In total, 215 renal transplant recipients received two doses of vaccination for SARS-CoV-2 with measurement of antibody titers 8 weeks after vaccination. The demographic characteristics of this population showed a mean age of 52.1 years with a standard deviation (SD) of ± 14.2; the predominant sex was male (59.1%, n = 127), and 81.4% of the patients were under 65 years (n = 175). Of the 215 patients included in the study, 20% had SARS-CoV-2 infection (n = 43) (Table 1).

Table 1.

Characteristics of the study population.

Characteristics	Total		Antibodies greater than 0.8 IU/mL		Antibodies less than 0.8 IU/mL		p Value
Age, years
Median, SD	52.1	±14.2	49.4	15.1	54.7	±12.9	0.788
	n=	%	n=	%	n=	%
Total patients	215	100	110	51.2	105	48.8
Gender
Female	88	40.9	40	38.1	48	43.6	0.776
Male	127	59.1	65	61.9	62	56.4	0.776
Age
⩾65 years	175	81.4	87	82.9	88	80	0.870
<65 years	40	18.6	18	17.1	22	20	0.870
Prior COVID-19 infection
Yes	43	20	14	13.3	29	26.4	0.017
No	172	80	91	86.7	81	73.6	0.017
Immunosuppressant
Pred	141	65.58	60	42.55	81	57.44	0.011
Tac	54	52.11	29	53.70	25	46.29	0.408
Bela	108	50.23	39	36.11	69	63.88	<0.001
MPA	186	86.51	91	48.92	95	51.07	0.948
mTOR	60	27.09	38	63.33	22	36.66	0.008
Without	1	0.46%	1	100%	0	0%
Antibody titers according to transplantation time
<6 months	8	3.72	4	50	4	50	1
>6 months	207	96.28	101	46.97	106	49.30	1
Time between transplant and sample, months
Median, IQR	83	96	70	94	99.5	108	0.15

SD: standard deviation; Pred: prednisolone; Tac: tacrolimus; Bela: belatacept; MPA: mycophenolic acid analogs; mTOR: mTOR inhibitors.

The population distribution according to the time of transplantation was eight patients (3.72%) transplanted in less than 6 months and 207 (96.28%) patients transplanted more than 6 months ago, with no statistically significant differences in relation to the antibody titers achieved.

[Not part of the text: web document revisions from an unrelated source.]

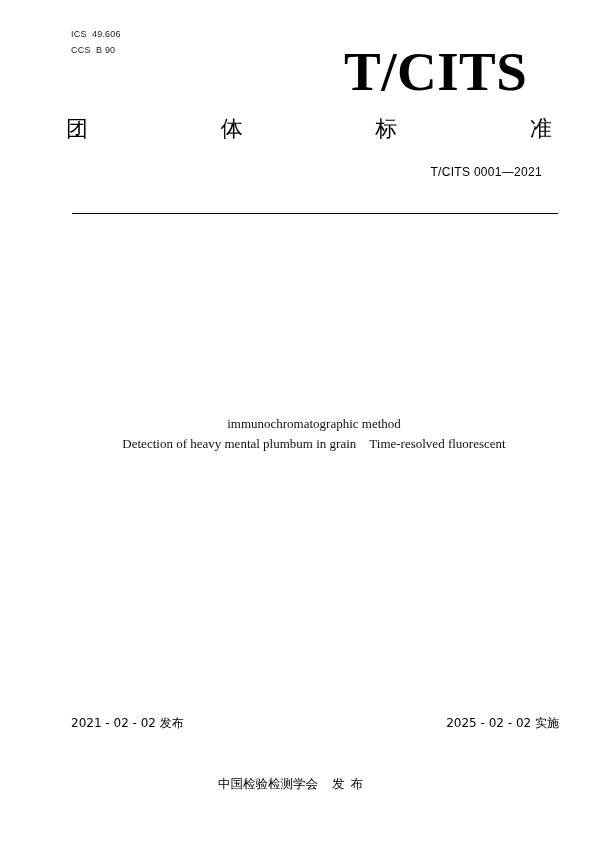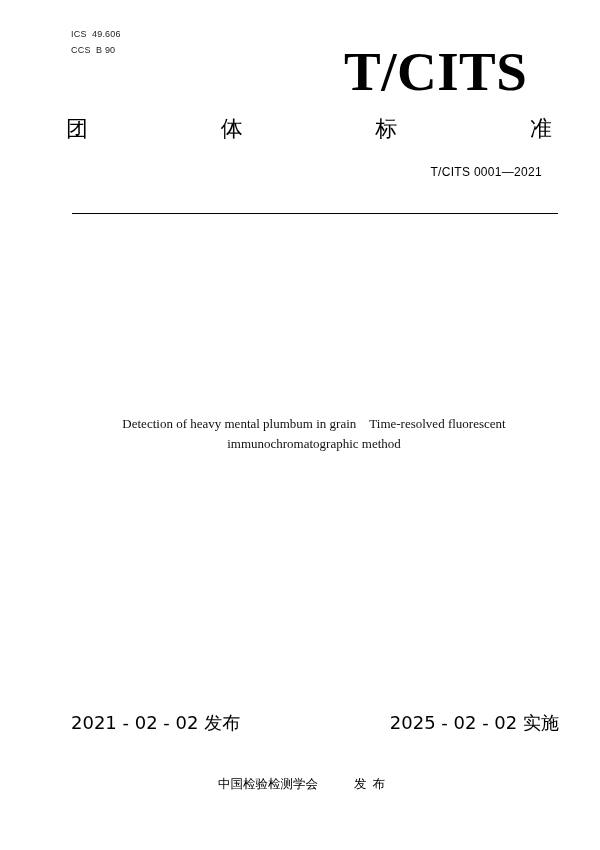"Detection of heavy mental plumbum" div { order: before "immunochromatographic method" -> after "immunochromatographic method" }
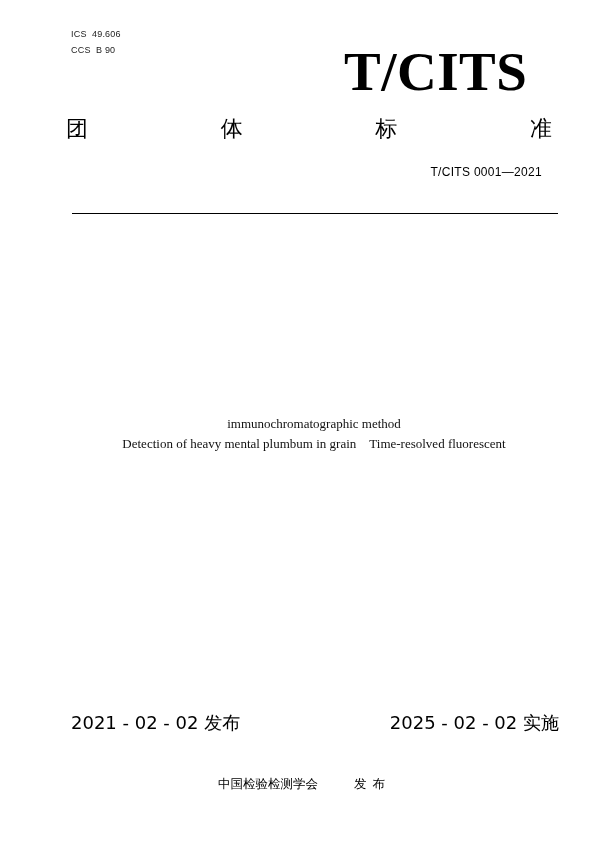"2021 - 02 - 02" .date { font-size: 18px -> 12px }
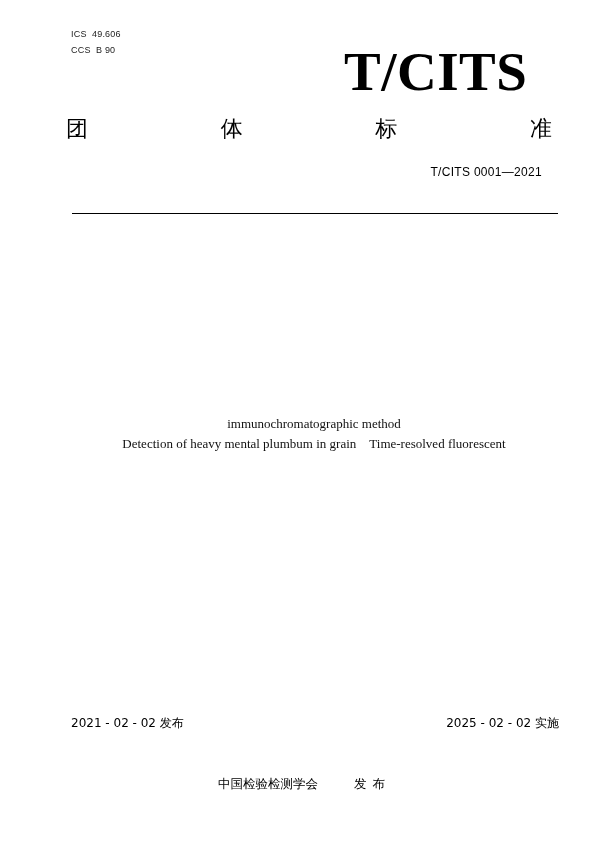"发布" #publisher .pub-action { margin-left: 36px -> 14px }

At the time of data collection, the most frequent immunosuppression schemes were mycophenolate (MPA) (n = 186, 86.51%), tacrolimus (n = 54, 25.11%), mTOR inhibitors (n = 60, 27.09%), belatacept (n = 108, 50.23%), and Azathioprine (AZA) (n = 3, 1.4%).

In each of the subgroups of patients who received immunosuppression schemes, it was found that patients who received belatacept and prednisolone (n = 39, 36.11%) and (n = 60, 42.55%) obtained antibodies ⩾0.8 IU/mL, respectively, a finding that was statistically significant. In contrast, of the patients who received schemes with mTOR, 38 (63.33%) presented titers above the reference value and 22 (36.66%) presented titers below the reference value (p = 0.008).

Of the study population, 50 patients received renal transplantation in the last 3 years (23.25%), and at the time of data collection, the most frequent immunosuppression regimens were MPA (n = 186, 86.51%), tacrolimus (n = 54, 25.11%), mTOR inhibitors (n = 60, 27.09%), belatacept (n = 108, 50.23%), and AZA (n = 3, 1.4%). The order of frequency in which vaccines were received is as follows: Pfizer (n = 143, 66.5%), Sinovac (n = 48, 22.32%), AstraZeneca (n = 18, 8.3%), Jansen (n = 5, 2.32%), and Moderna (n = 1, 0.46%). In the study population, both in patients with and without SARS-CoV-2 infection, the median prednisone dose was found to be 5 mg.

Morbidity and mortality

Of the 43 patients who evidenced SARS-CoV-2 infection, 10 patients (23.26%) required hospitalization, 6 required ICU management (13.95%), and 4 cases of mortality (9.3%) (Table 2) were recorded. All patients requiring hospitalization were over 40 years old and 90% were men. The most frequent vaccination schedules in patients who presented the composite outcome were Pfizer: six patients; Sinovac: two patients; and AstraZeneca: two patients.

Table 2.

Clinical outcomes in patients with SARS-CoV-2 infection.

Outcomes	n: 43	%
Recovery
YES	39	90.7
NO	4	9.3
Hospitalization
YES	10	23.3
NO	33	76.7
ICU stay
YES	6	14
NO	37	86
Death
YES	4	9.3
NO	39	90.7

Antibody titers

Of the 215 patients included in the study, 52.5% (n = 110) had antibody titers greater than 0.8 IU/mL and 48.8% (n = 105) had titers less than 0.8 IU/mL with a median population-wide antibody titer at 8 weeks of 0.77 IU/mL with an interquartile range (IQR) between 0.4 and 131.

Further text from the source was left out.